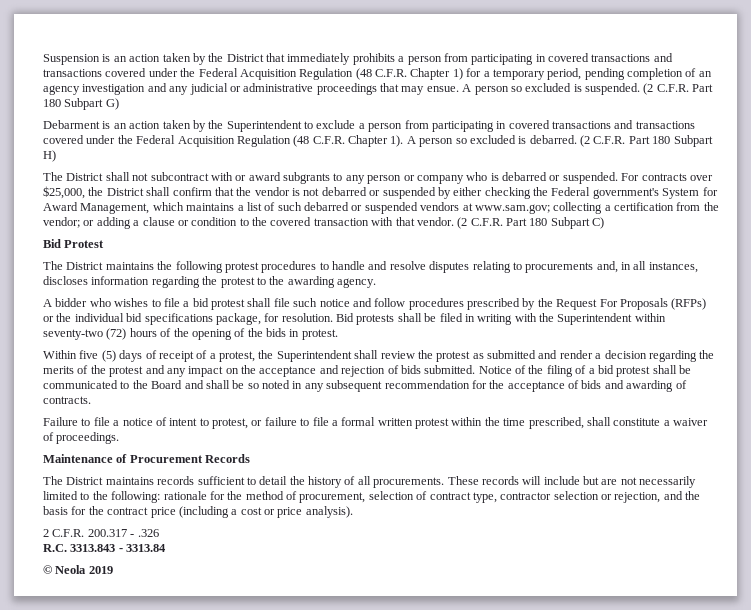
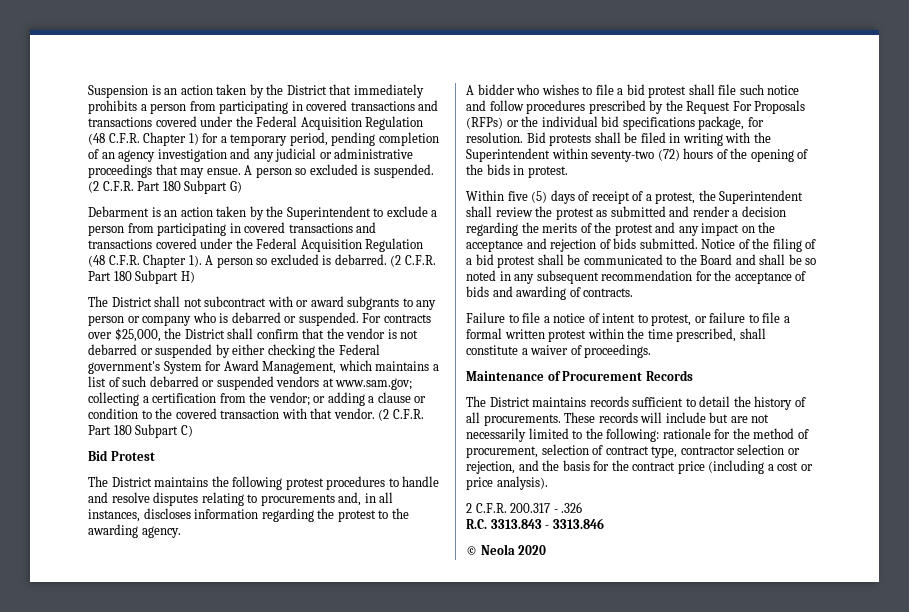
- R.C. 3313.843 - 3313.84
+ R.C. 3313.843 - 3313.846
- © Neola 2019
+ © Neola 2020

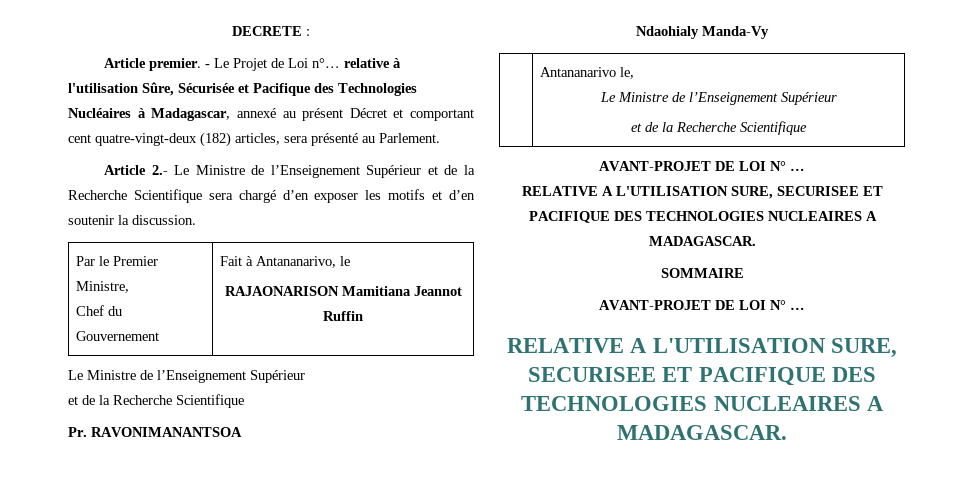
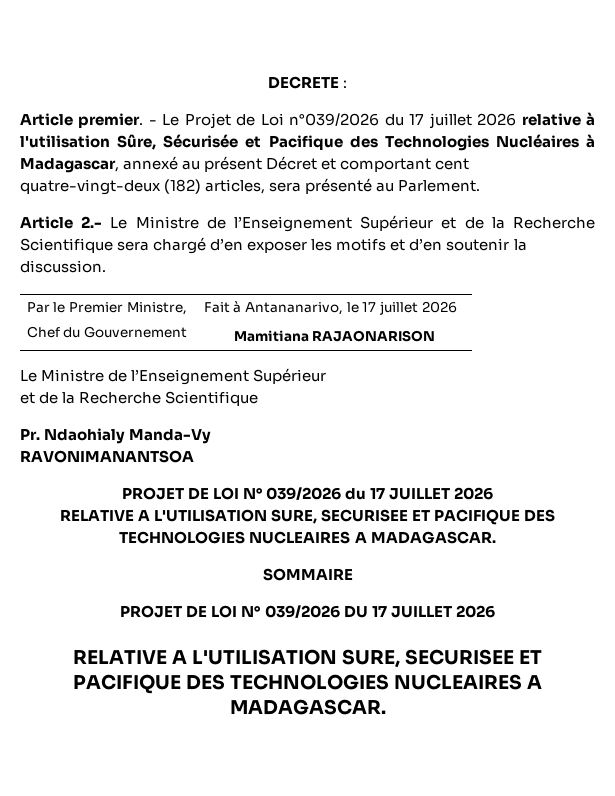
- - Le Projet de Loi n°… relative à l'utilisation Sûre, Sécurisée et Pacifique des Technologies Nucléaires à Madagascar, annexé au présent Décret et comportant cent quatre-vingt-deux (182) articles, sera présenté au Parlement.
+ - Le Projet de Loi n°039/2026 du 17 juillet 2026 relative à l'utilisation Sûre, Sécurisée et Pacifique des Technologies Nucléaires à Madagascar, annexé au présent Décret et comportant cent quatre-vingt-deux (182) articles, sera présenté au Parlement.
  Par le Premier Ministre,
- Chef du Gouvernement | Fait à Antananarivo, le
- RAJAONARISON Mamitiana Jeannot Ruffin
+ Chef du Gouvernement | Fait à Antananarivo, le 17 juillet 2026
+ Mamitiana RAJAONARISON
- Pr. RAVONIMANANTSOA
+ Pr. Ndaohialy Manda-Vy
+ RAVONIMANANTSOA
- Ndaohialy Manda-Vy
- | Antananarivo le,
- Le Ministre de l’Enseignement Supérieur
- et de la Recherche Scientifique
- AVANT-PROJET DE LOI N° …
+ PROJET DE LOI N° 039/2026 du 17 JUILLET 2026
  SOMMAIRE
- AVANT-PROJET DE LOI N° …
+ PROJET DE LOI N° 039/2026 DU 17 JUILLET 2026

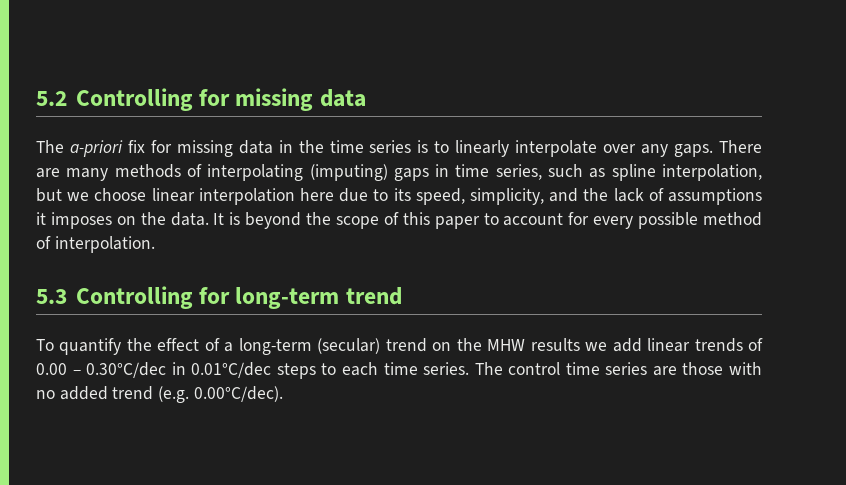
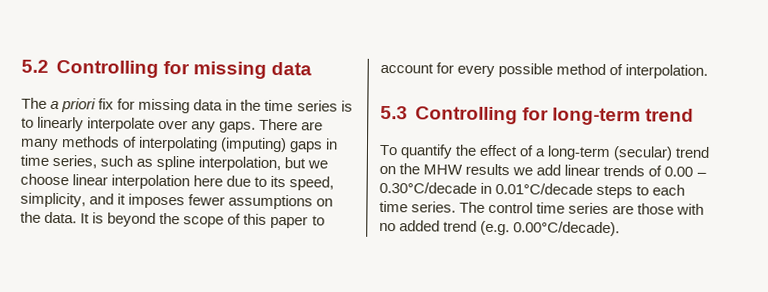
- The a-priori fix for missing data in the time series is to linearly interpolate over any gaps.
+ The a priori fix for missing data in the time series is to linearly interpolate over any gaps.
- There are many methods of interpolating (imputing) gaps in time series, such as spline interpolation, but we choose linear interpolation here due to its speed, simplicity, and the lack of assumptions it imposes on the data.
+ There are many methods of interpolating (imputing) gaps in time series, such as spline interpolation, but we choose linear interpolation here due to its speed, simplicity, and it imposes fewer assumptions on the data.
- To quantify the effect of a long-term (secular) trend on the MHW results we add linear trends of 0.00 – 0.30°C/dec in 0.01°C/dec steps to each time series.
+ To quantify the effect of a long-term (secular) trend on the MHW results we add linear trends of 0.00 – 0.30°C/decade in 0.01°C/decade steps to each time series.
- The control time series are those with no added trend (e.g. 0.00°C/dec).
+ The control time series are those with no added trend (e.g. 0.00°C/decade).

━━━━━━━━

** Work required **
Reproduce, exactly as they stand in the data above, the lines from the one that holds "- The a-priori" to the one that holds "The a priori", inclusive.

** Response area **
- The a-priori fix for missing data in the time series is to linearly interpolate over any gaps.
+ The a priori fix for missing data in the time series is to linearly interpolate over any gaps.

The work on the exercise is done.